Supplied data:
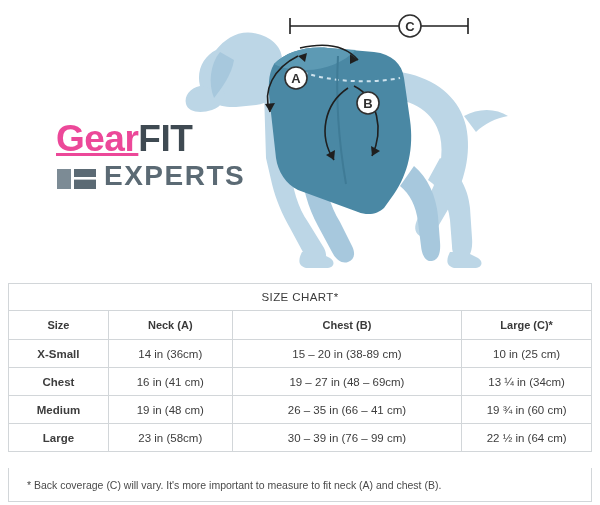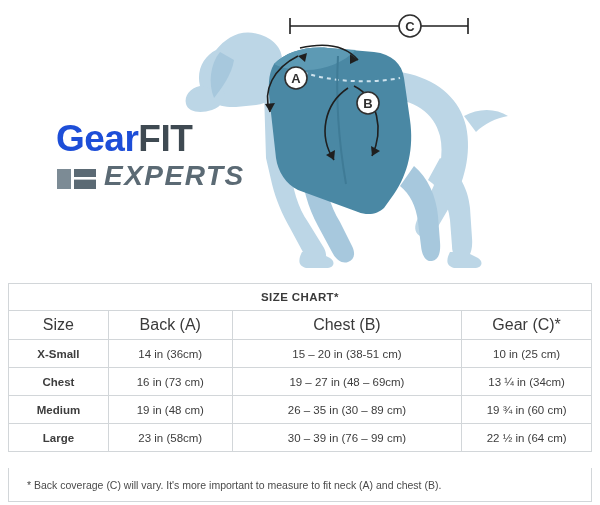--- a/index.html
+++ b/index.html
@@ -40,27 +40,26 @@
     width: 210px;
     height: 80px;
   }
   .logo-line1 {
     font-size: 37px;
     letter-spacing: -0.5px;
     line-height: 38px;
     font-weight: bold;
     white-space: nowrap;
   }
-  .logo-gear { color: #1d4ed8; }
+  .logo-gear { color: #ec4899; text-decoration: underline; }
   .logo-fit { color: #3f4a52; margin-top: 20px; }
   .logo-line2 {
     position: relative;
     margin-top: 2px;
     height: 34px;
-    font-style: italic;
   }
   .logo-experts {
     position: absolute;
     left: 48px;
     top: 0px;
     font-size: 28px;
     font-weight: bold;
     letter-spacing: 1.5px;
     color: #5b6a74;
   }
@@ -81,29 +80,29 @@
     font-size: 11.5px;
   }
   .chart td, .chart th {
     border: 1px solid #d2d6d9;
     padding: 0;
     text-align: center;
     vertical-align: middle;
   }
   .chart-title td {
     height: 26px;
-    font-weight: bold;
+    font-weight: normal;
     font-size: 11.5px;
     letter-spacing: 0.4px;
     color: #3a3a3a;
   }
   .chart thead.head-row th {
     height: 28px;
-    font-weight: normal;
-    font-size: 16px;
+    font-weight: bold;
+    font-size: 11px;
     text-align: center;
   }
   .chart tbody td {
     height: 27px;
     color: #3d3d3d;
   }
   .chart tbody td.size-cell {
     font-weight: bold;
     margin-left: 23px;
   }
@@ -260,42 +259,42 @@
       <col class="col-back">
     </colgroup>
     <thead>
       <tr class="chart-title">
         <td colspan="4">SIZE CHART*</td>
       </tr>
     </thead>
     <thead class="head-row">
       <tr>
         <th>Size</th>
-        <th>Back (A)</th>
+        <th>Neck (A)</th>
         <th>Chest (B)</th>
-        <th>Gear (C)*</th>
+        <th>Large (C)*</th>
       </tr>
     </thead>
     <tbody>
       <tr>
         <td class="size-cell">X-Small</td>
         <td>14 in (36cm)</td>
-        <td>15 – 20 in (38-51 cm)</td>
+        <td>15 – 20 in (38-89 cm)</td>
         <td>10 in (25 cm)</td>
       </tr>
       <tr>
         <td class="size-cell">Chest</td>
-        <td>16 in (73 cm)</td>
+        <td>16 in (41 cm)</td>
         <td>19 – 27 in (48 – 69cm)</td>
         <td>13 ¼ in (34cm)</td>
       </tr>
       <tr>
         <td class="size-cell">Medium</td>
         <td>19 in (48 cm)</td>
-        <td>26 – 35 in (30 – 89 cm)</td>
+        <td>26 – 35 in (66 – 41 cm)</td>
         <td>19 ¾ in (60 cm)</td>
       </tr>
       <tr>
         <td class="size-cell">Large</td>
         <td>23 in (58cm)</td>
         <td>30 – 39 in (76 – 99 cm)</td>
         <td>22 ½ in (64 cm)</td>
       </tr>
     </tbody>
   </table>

Exercise requirements:
Your task is a word-for-word transcription of the entries, leaving out all pictures.

The completed task:
--- a/index.html
+++ b/index.html
@@ -40,27 +40,26 @@
     width: 210px;
     height: 80px;
   }
   .logo-line1 {
     font-size: 37px;
     letter-spacing: -0.5px;
     line-height: 38px;
     font-weight: bold;
     white-space: nowrap;
   }
-  .logo-gear { color: #1d4ed8; }
+  .logo-gear { color: #ec4899; text-decoration: underline; }
   .logo-fit { color: #3f4a52; margin-top: 20px; }
   .logo-line2 {
     position: relative;
     margin-top: 2px;
     height: 34px;
-    font-style: italic;
   }
   .logo-experts {
     position: absolute;
     left: 48px;
     top: 0px;
     font-size: 28px;
     font-weight: bold;
     letter-spacing: 1.5px;
     color: #5b6a74;
   }
@@ -81,29 +80,29 @@
     font-size: 11.5px;
   }
   .chart td, .chart th {
     border: 1px solid #d2d6d9;
     padding: 0;
     text-align: center;
     vertical-align: middle;
   }
   .chart-title td {
     height: 26px;
-    font-weight: bold;
+    font-weight: normal;
     font-size: 11.5px;
     letter-spacing: 0.4px;
     color: #3a3a3a;
   }
   .chart thead.head-row th {
     height: 28px;
-    font-weight: normal;
-    font-size: 16px;
+    font-weight: bold;
+    font-size: 11px;
     text-align: center;
   }
   .chart tbody td {
     height: 27px;
     color: #3d3d3d;
   }
   .chart tbody td.size-cell {
     font-weight: bold;
     margin-left: 23px;
   }
@@ -260,42 +259,42 @@
       <col class="col-back">
     </colgroup>
     <thead>
       <tr class="chart-title">
         <td colspan="4">SIZE CHART*</td>
       </tr>
     </thead>
     <thead class="head-row">
       <tr>
         <th>Size</th>
-        <th>Back (A)</th>
+        <th>Neck (A)</th>
         <th>Chest (B)</th>
-        <th>Gear (C)*</th>
+        <th>Large (C)*</th>
       </tr>
     </thead>
     <tbody>
       <tr>
         <td class="size-cell">X-Small</td>
         <td>14 in (36cm)</td>
-        <td>15 – 20 in (38-51 cm)</td>
+        <td>15 – 20 in (38-89 cm)</td>
         <td>10 in (25 cm)</td>
       </tr>
       <tr>
         <td class="size-cell">Chest</td>
-        <td>16 in (73 cm)</td>
+        <td>16 in (41 cm)</td>
         <td>19 – 27 in (48 – 69cm)</td>
         <td>13 ¼ in (34cm)</td>
       </tr>
       <tr>
         <td class="size-cell">Medium</td>
         <td>19 in (48 cm)</td>
-        <td>26 – 35 in (30 – 89 cm)</td>
+        <td>26 – 35 in (66 – 41 cm)</td>
         <td>19 ¾ in (60 cm)</td>
       </tr>
       <tr>
         <td class="size-cell">Large</td>
         <td>23 in (58cm)</td>
         <td>30 – 39 in (76 – 99 cm)</td>
         <td>22 ½ in (64 cm)</td>
       </tr>
     </tbody>
   </table>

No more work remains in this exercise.